> [Records provided]
+ + +
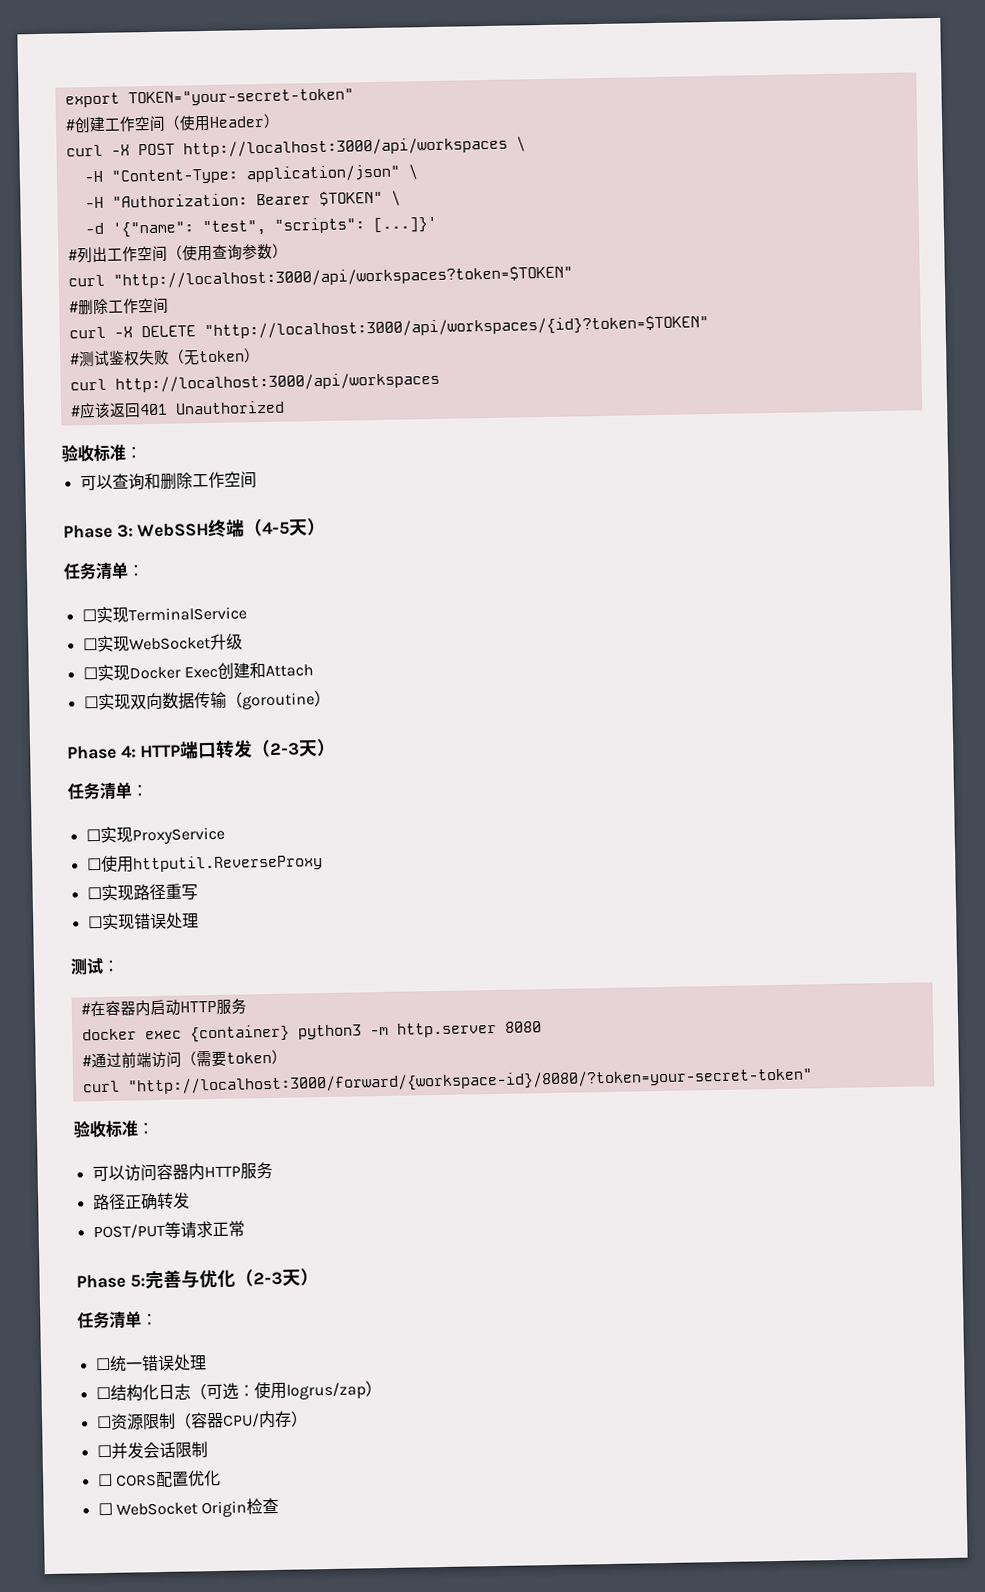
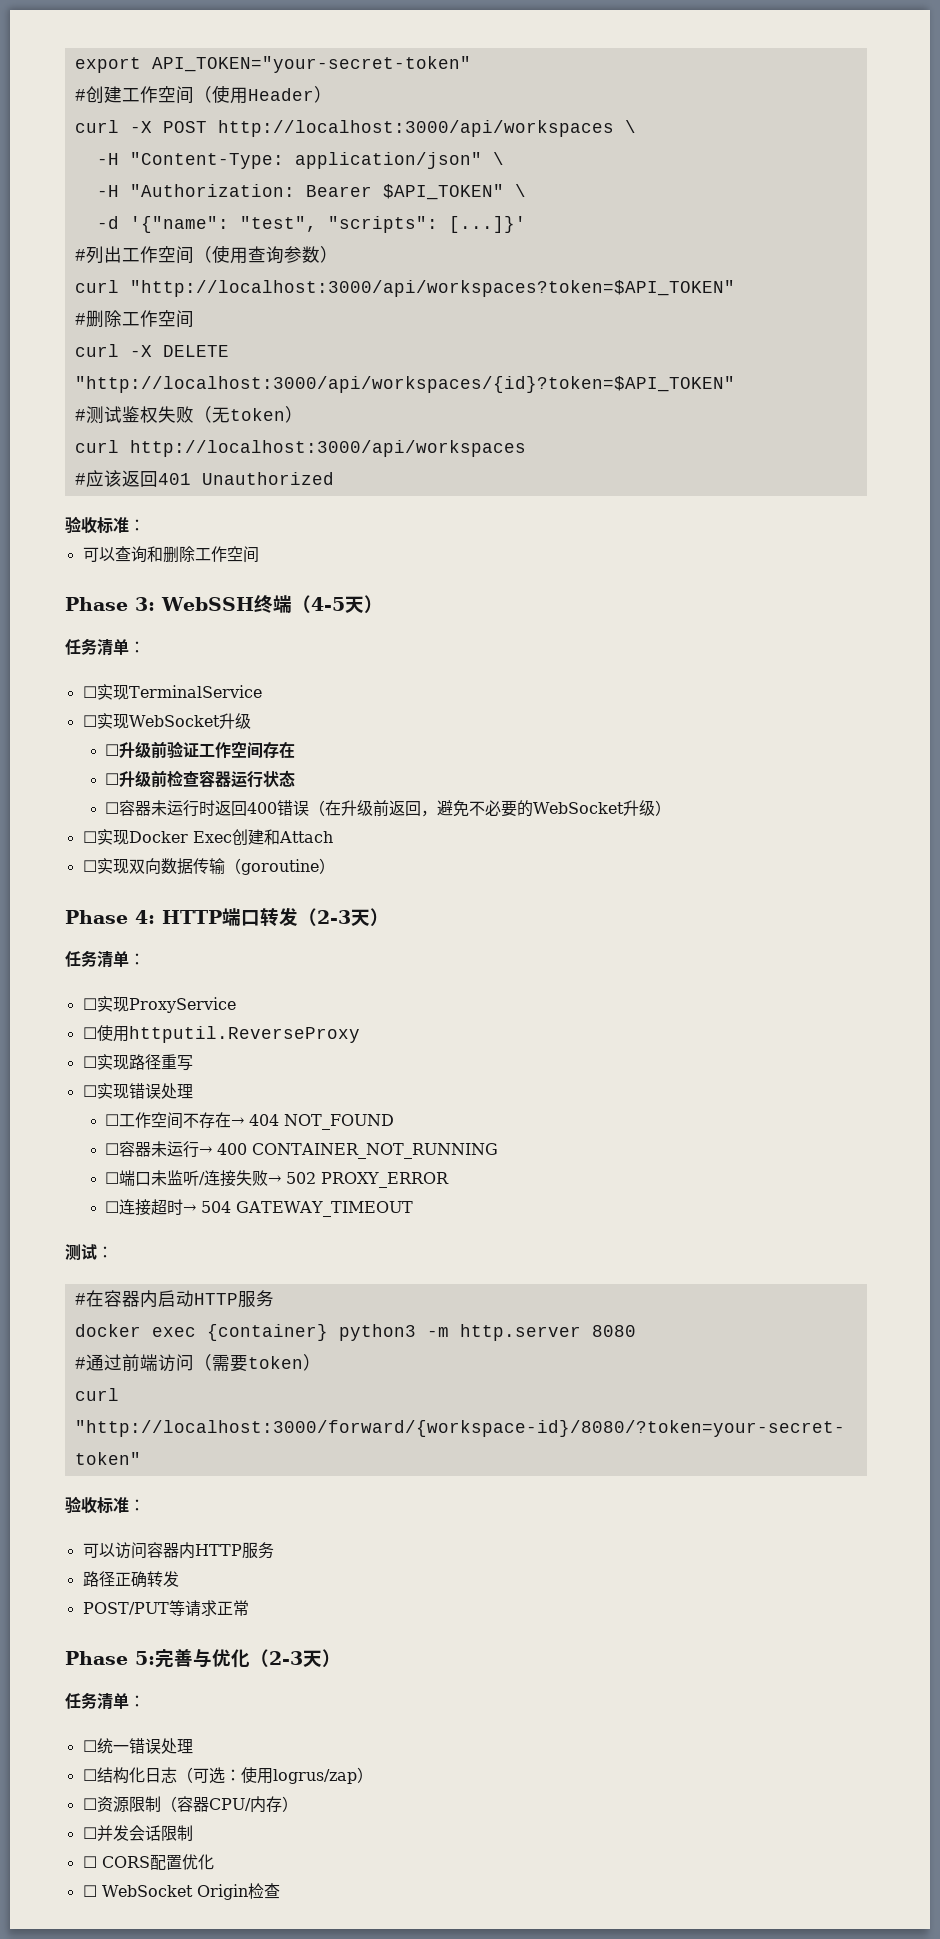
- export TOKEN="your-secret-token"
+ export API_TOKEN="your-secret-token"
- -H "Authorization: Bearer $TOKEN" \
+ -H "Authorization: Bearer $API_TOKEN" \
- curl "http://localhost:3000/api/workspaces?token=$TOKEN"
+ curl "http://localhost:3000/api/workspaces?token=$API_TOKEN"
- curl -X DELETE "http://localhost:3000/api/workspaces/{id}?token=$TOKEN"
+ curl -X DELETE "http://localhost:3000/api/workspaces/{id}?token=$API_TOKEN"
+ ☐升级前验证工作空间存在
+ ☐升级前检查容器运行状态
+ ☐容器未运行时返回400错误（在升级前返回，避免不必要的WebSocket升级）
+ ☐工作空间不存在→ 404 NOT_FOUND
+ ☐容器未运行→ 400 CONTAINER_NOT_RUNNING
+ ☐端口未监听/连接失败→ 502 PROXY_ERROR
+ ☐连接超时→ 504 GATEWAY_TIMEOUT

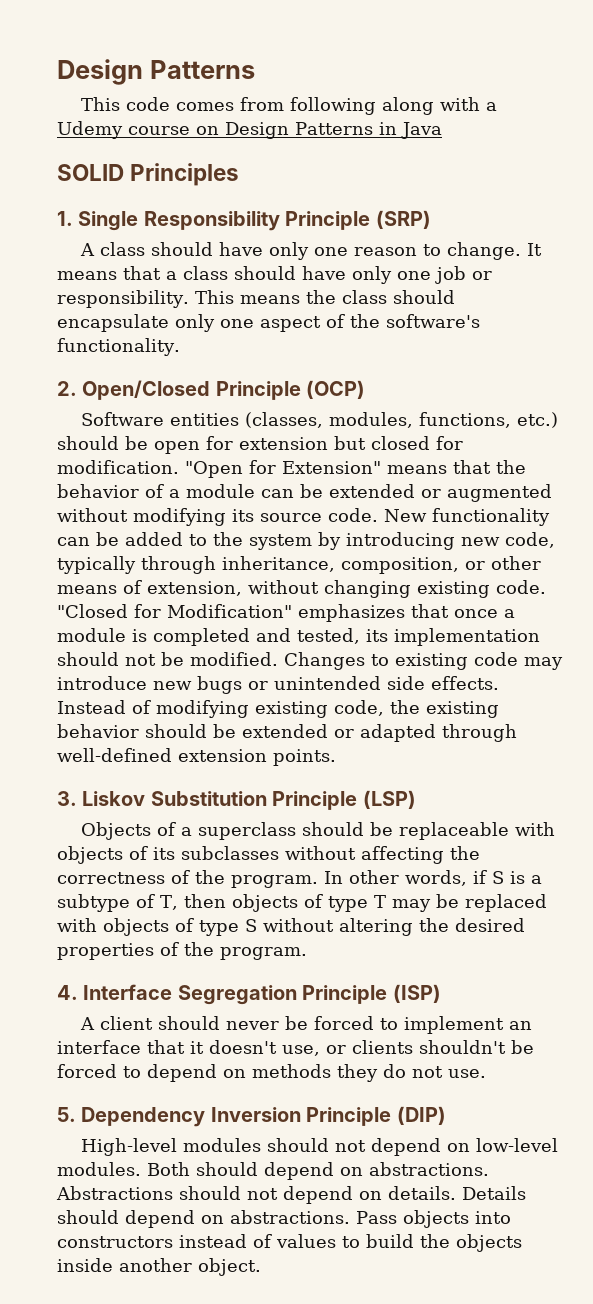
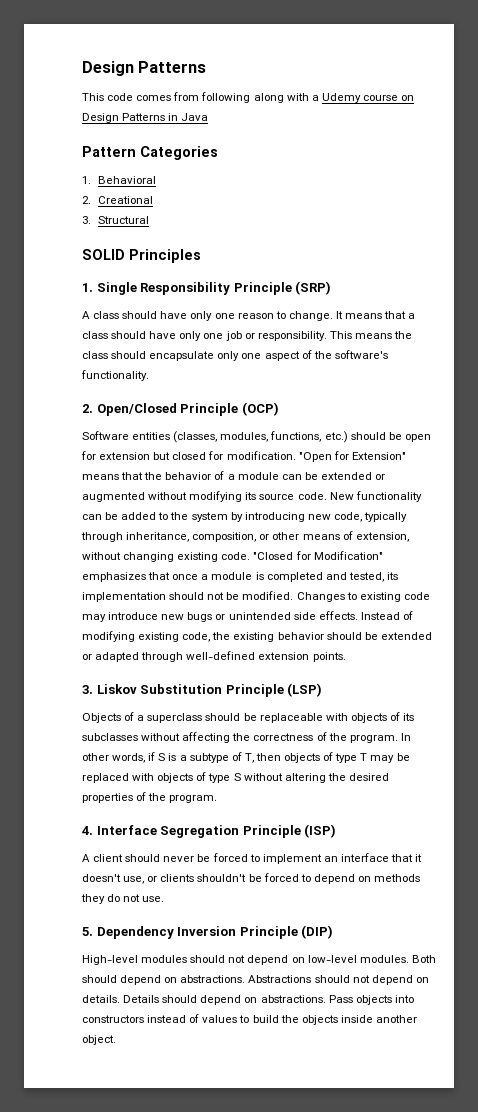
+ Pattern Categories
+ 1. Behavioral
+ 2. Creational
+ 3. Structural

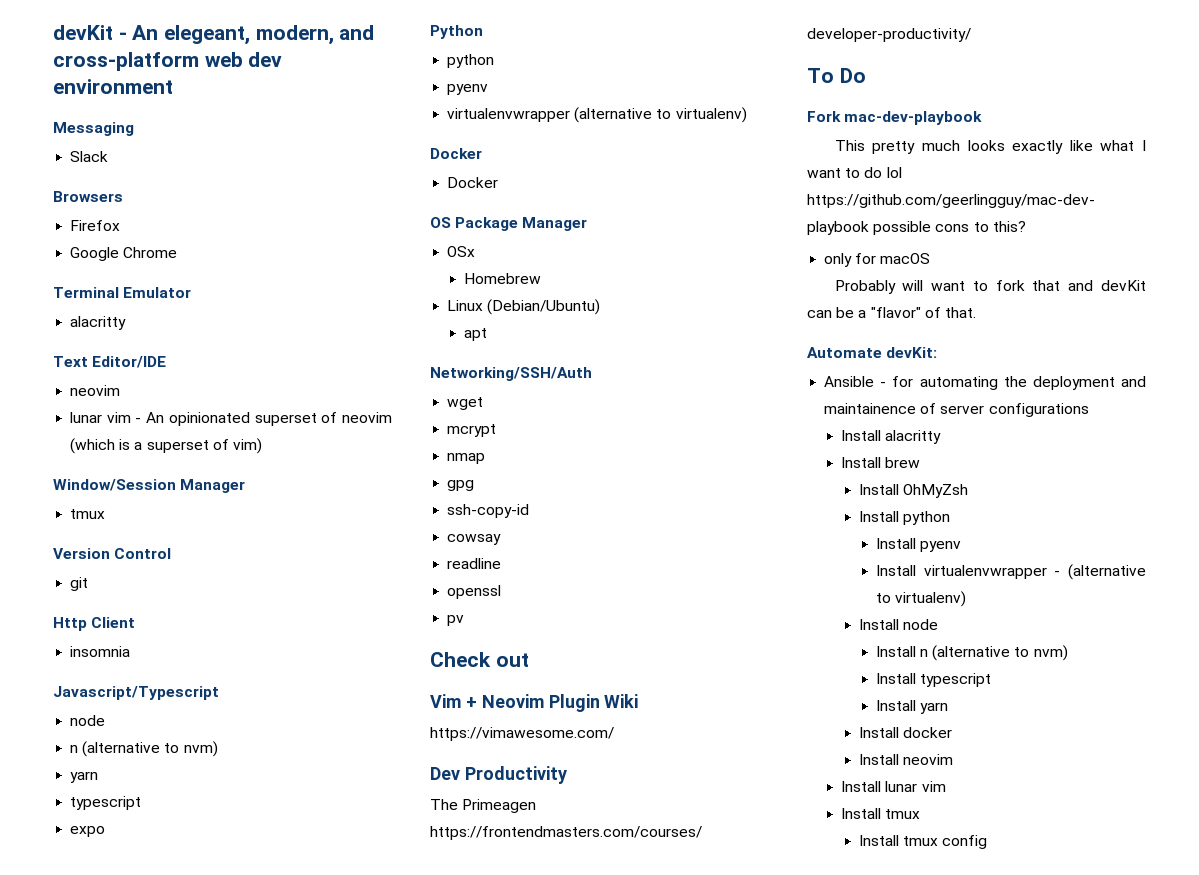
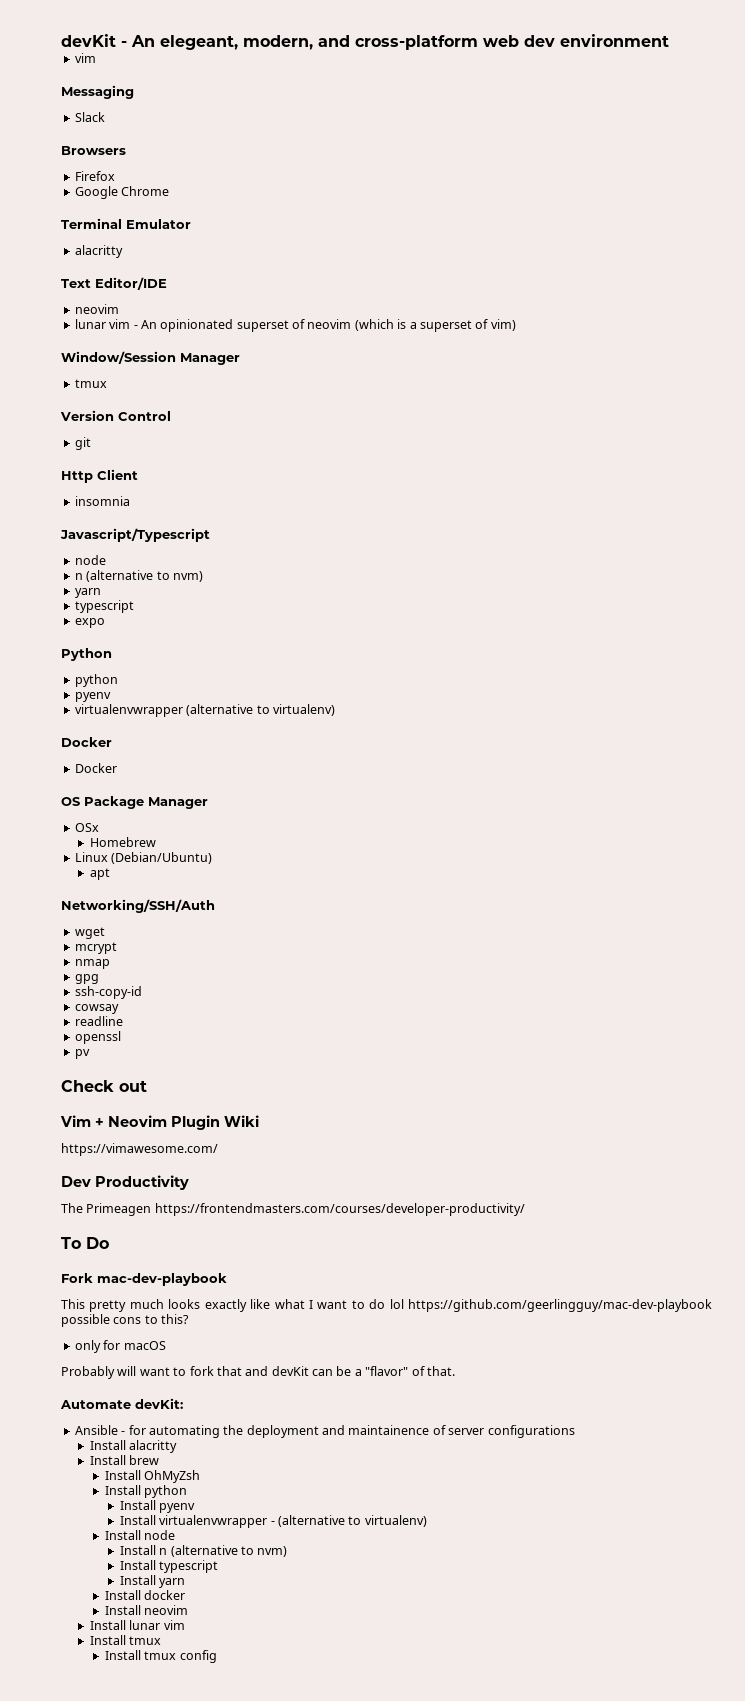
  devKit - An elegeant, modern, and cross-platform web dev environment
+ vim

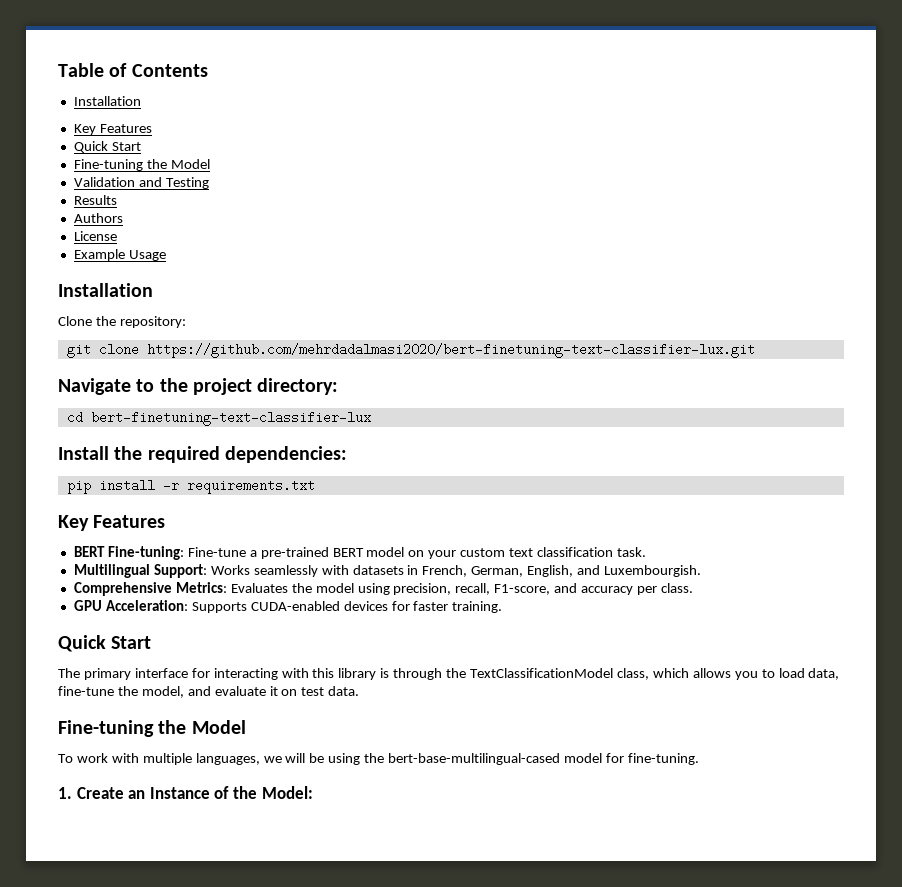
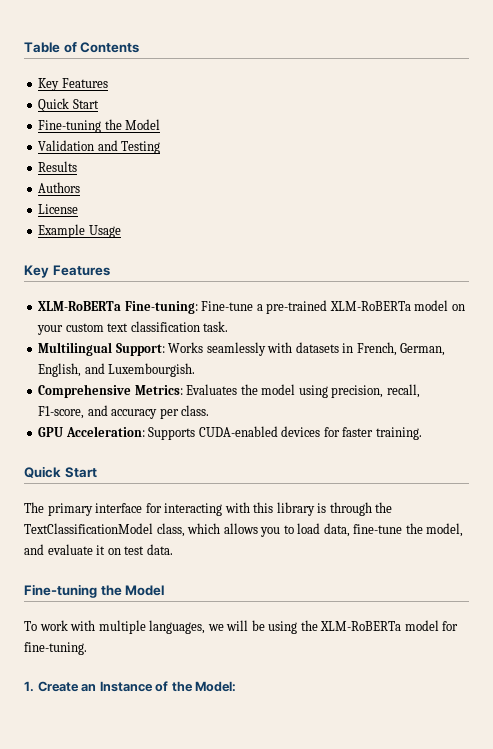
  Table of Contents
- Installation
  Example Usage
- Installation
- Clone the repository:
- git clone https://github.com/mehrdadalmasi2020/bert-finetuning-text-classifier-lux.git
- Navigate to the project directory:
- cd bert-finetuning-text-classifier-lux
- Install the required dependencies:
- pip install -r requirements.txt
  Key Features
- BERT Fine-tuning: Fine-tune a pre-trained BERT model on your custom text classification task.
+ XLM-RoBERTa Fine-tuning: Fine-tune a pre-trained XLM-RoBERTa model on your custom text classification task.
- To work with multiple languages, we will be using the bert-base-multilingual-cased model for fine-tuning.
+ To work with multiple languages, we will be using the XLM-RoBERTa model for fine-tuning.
+ + +
> [What to do] Everything from the line containing "- Clone the" through the last line above should be set down exactly; include no other lines.

> [Result for this exercise]
- Clone the repository:
- git clone https://github.com/mehrdadalmasi2020/bert-finetuning-text-classifier-lux.git
- Navigate to the project directory:
- cd bert-finetuning-text-classifier-lux
- Install the required dependencies:
- pip install -r requirements.txt
  Key Features
- BERT Fine-tuning: Fine-tune a pre-trained BERT model on your custom text classification task.
+ XLM-RoBERTa Fine-tuning: Fine-tune a pre-trained XLM-RoBERTa model on your custom text classification task.
- To work with multiple languages, we will be using the bert-base-multilingual-cased model for fine-tuning.
+ To work with multiple languages, we will be using the XLM-RoBERTa model for fine-tuning.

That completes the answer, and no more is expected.